=== Assigned task ===
Apart from the pictures, every entry should be reproduced exactly.

=== Data ===
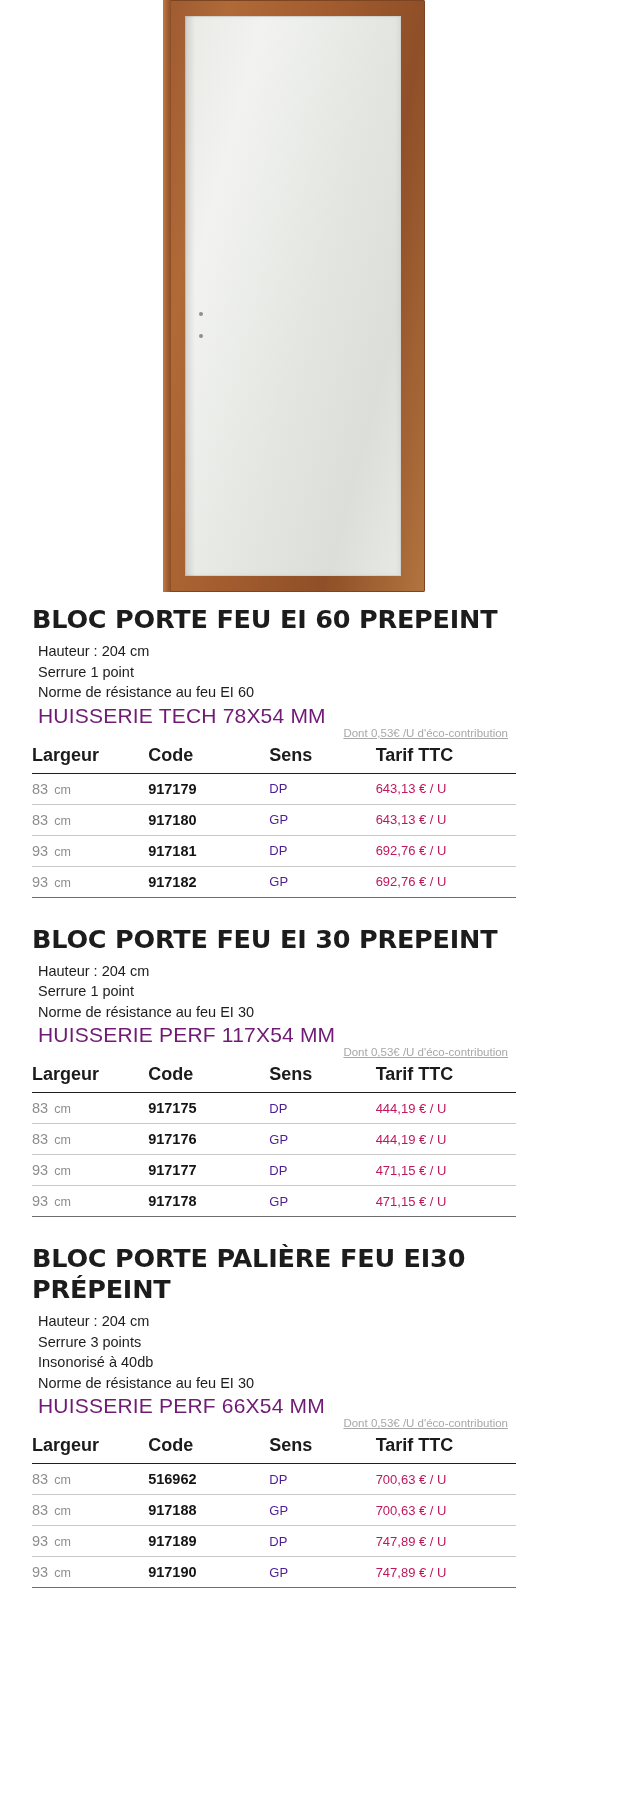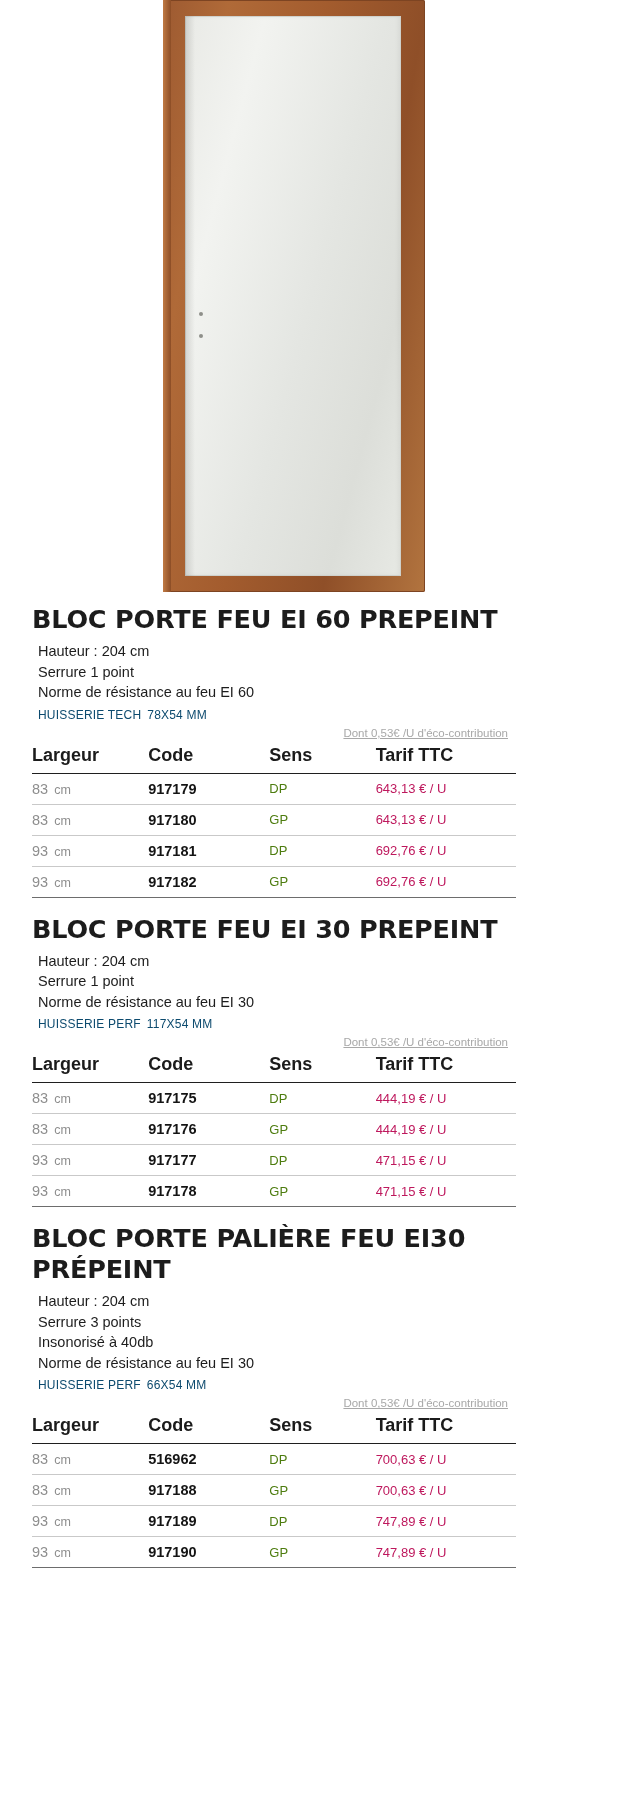"HUISSERIE TECH 78X54 MM" .spec-muted { color: #0c4a6e -> #701a75; font-size: 12px -> 21px }
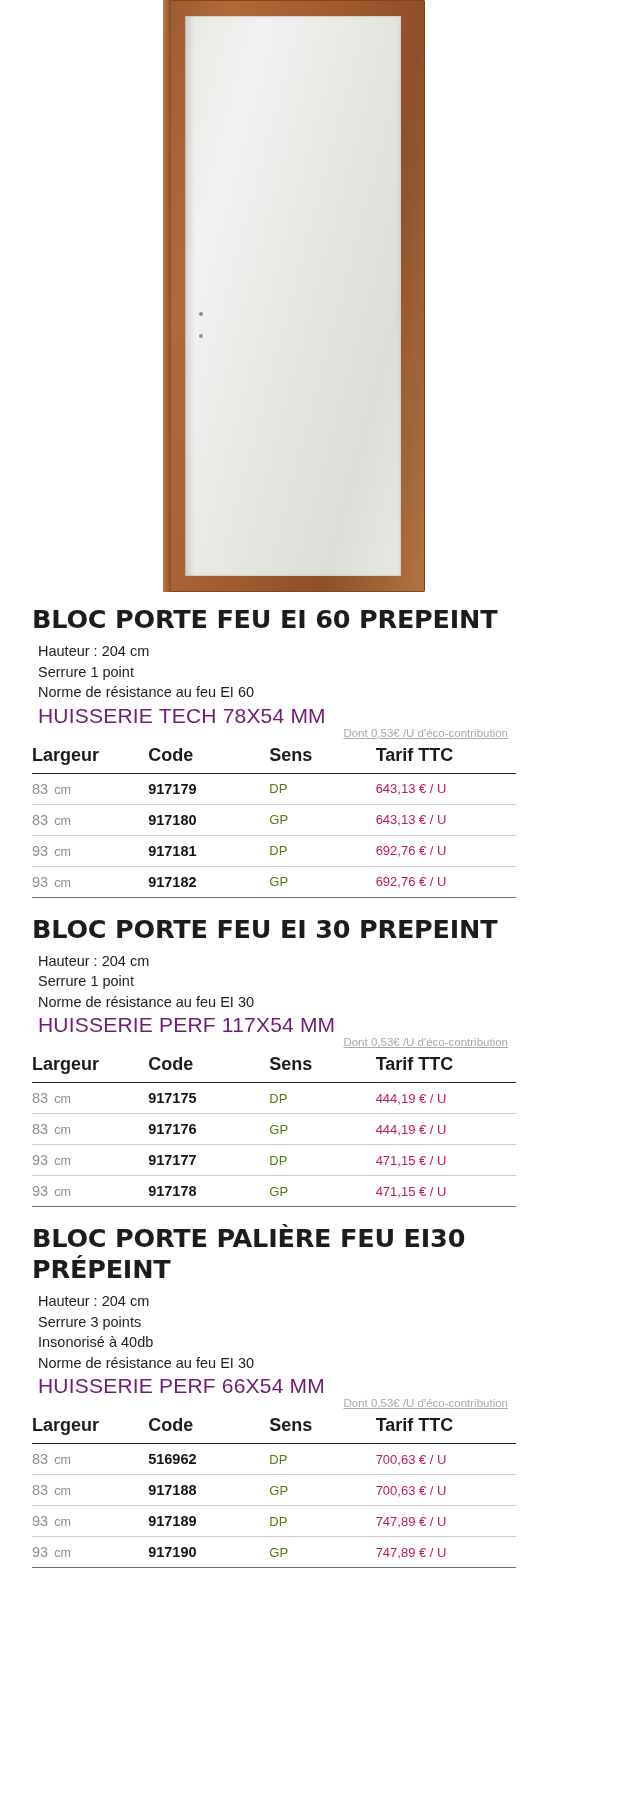"DP" .cell-sens { color: #4d7c0f -> #4c1d95 }
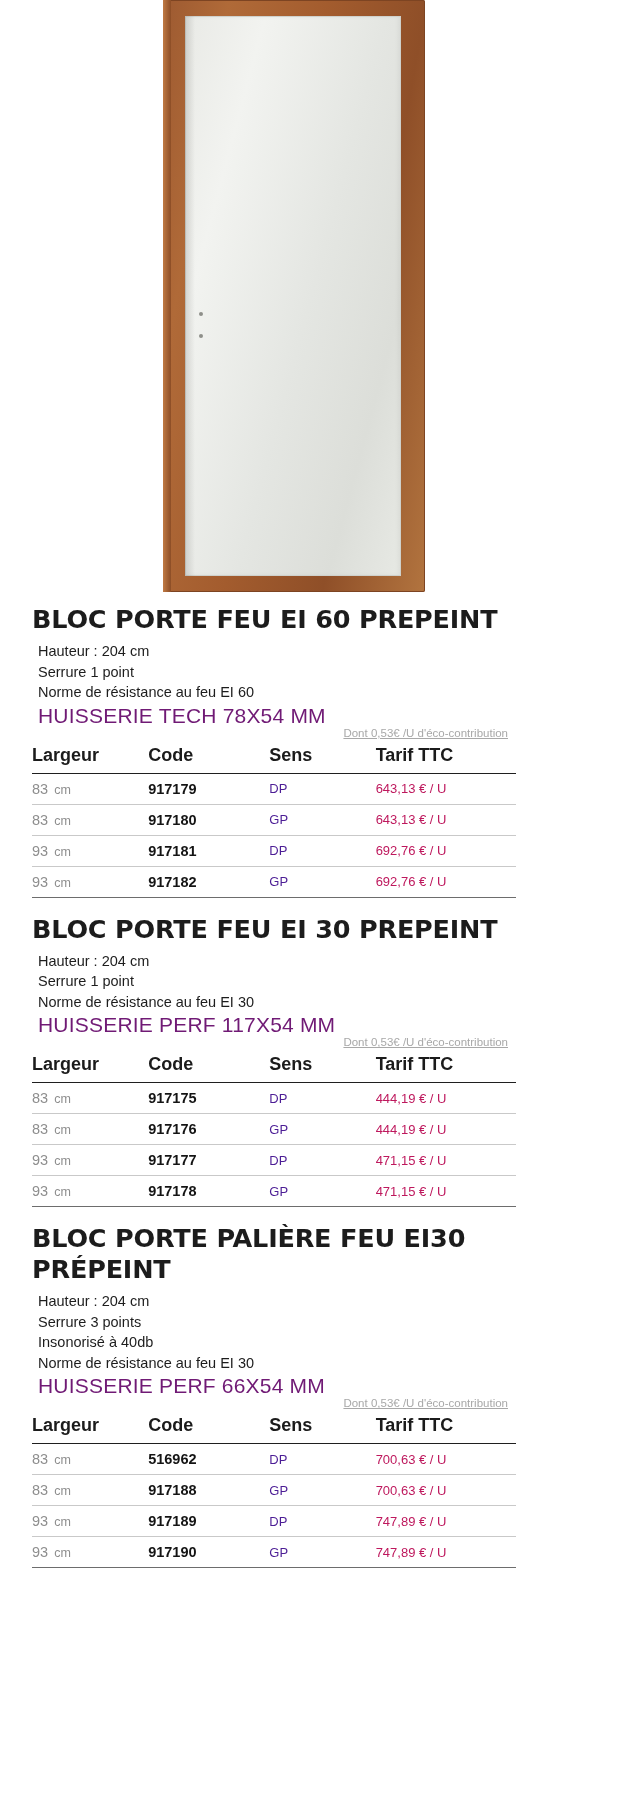"BLOC PORTE FEU EI 30" .section + .section { margin-top: 16px -> 26px }
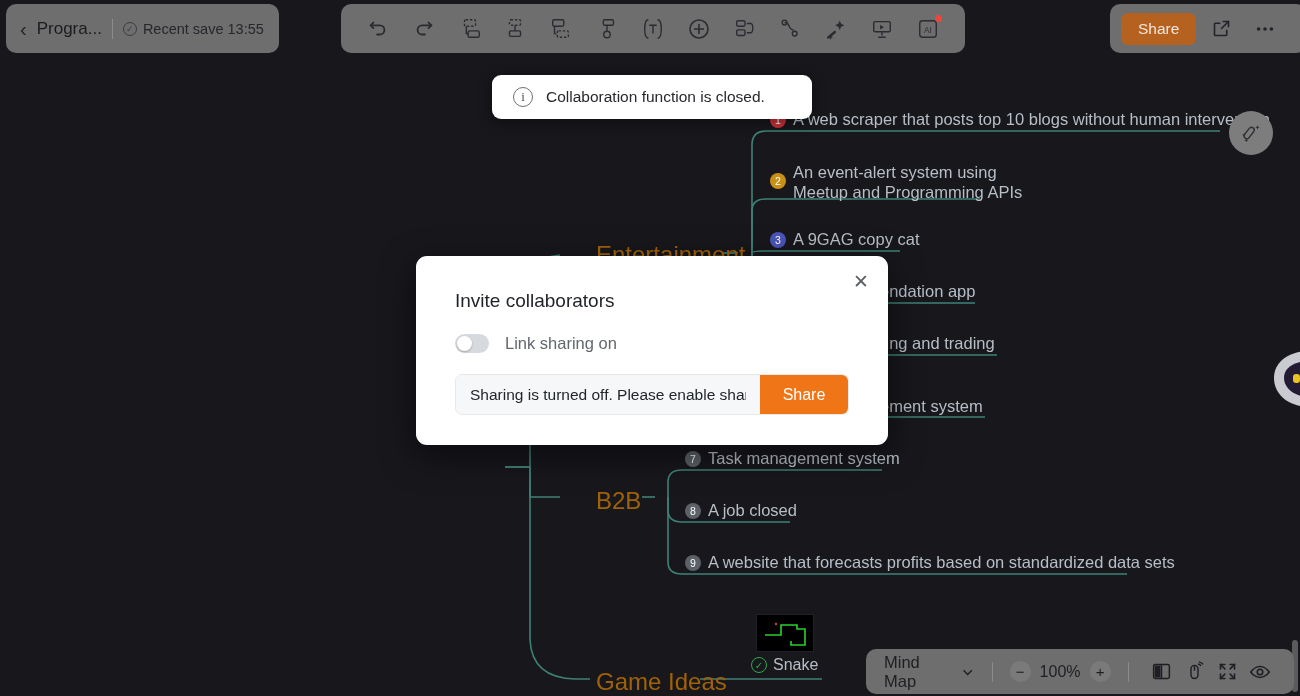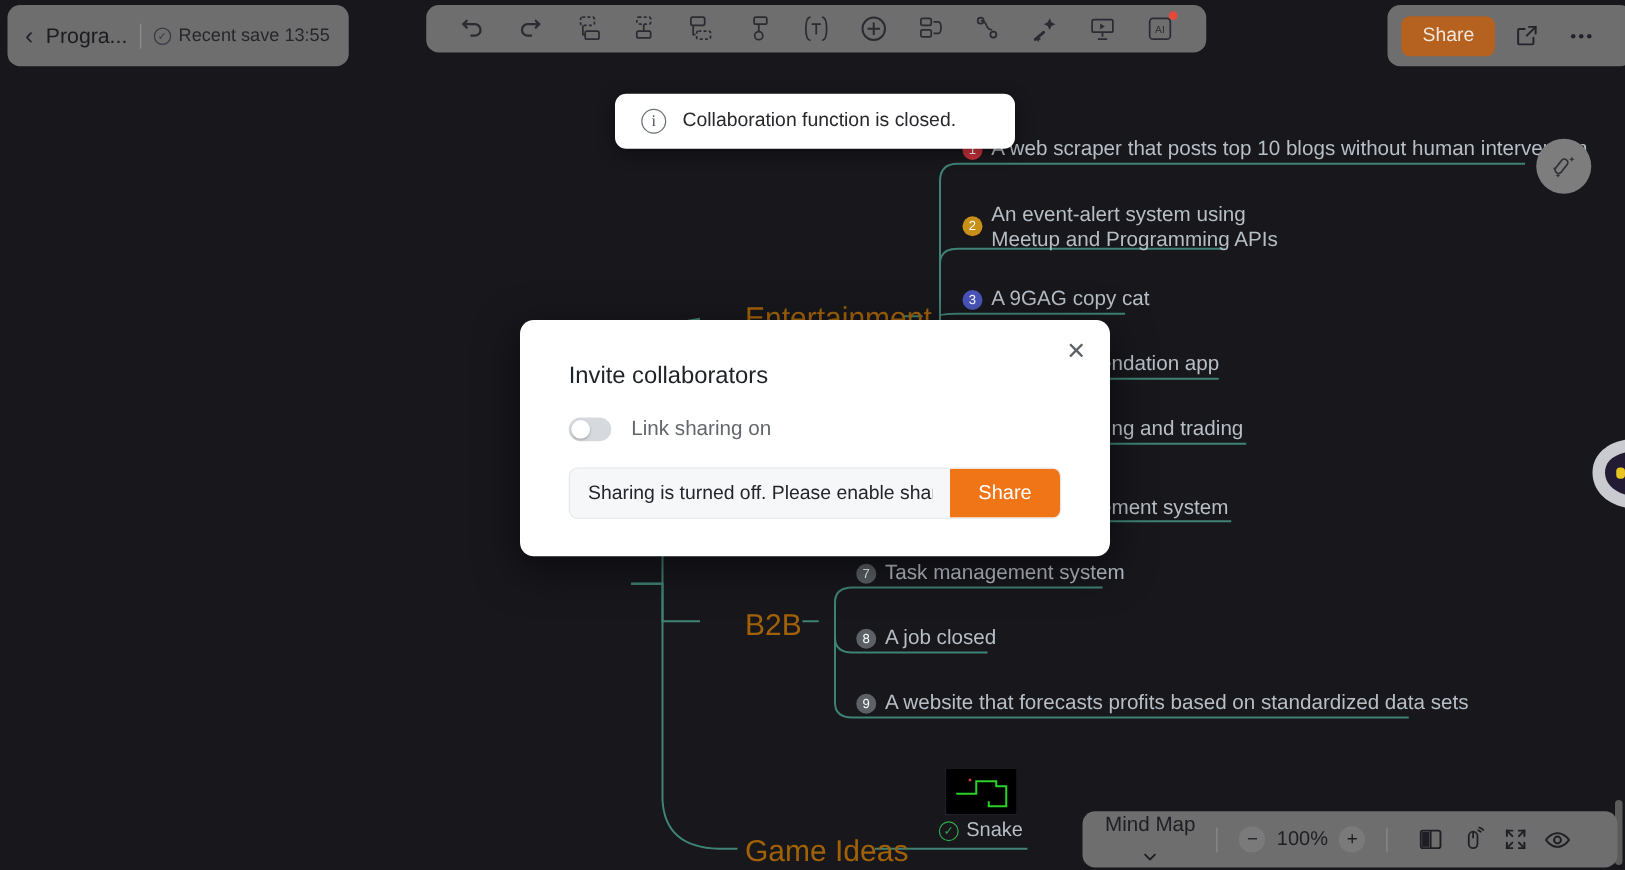"AI" #toolbar { height: 38px -> 49px }
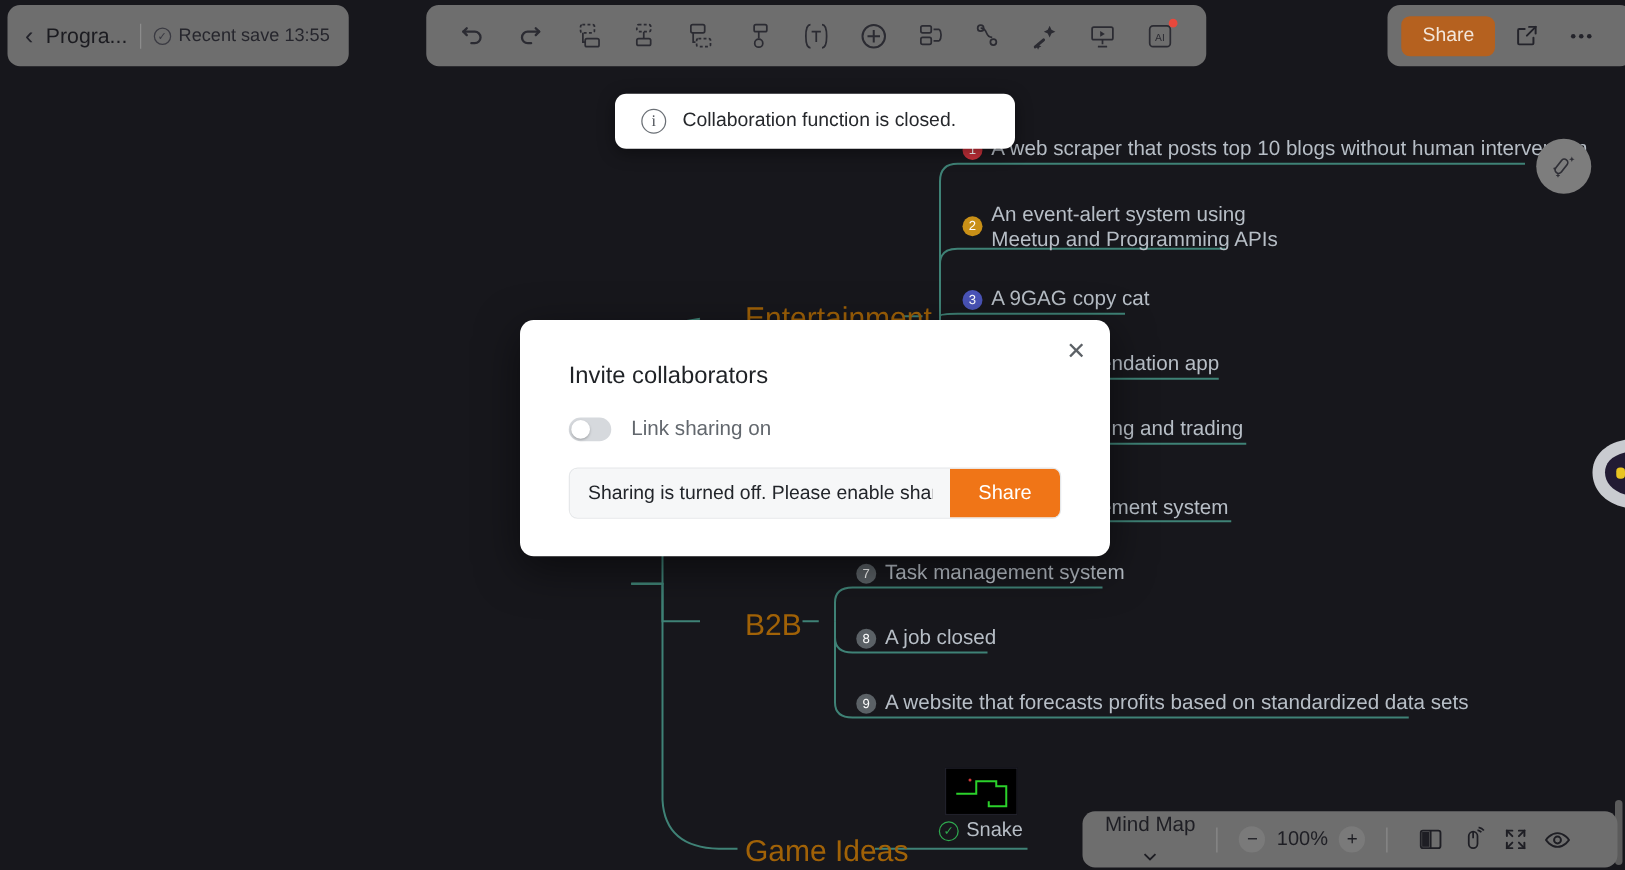"Mind Map" #mode-select { flex-direction: column -> none }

=== Finished exercise ===
"HUISSERIE TECH 78X54 MM" .spec-muted { color: #0c4a6e -> #701a75; font-size: 12px -> 21px }
"DP" .cell-sens { color: #4d7c0f -> #4c1d95 }
"BLOC PORTE FEU EI 30" .section + .section { margin-top: 16px -> 26px }
"AI" #toolbar { height: 38px -> 49px }
"Mind Map" #mode-select { flex-direction: column -> none }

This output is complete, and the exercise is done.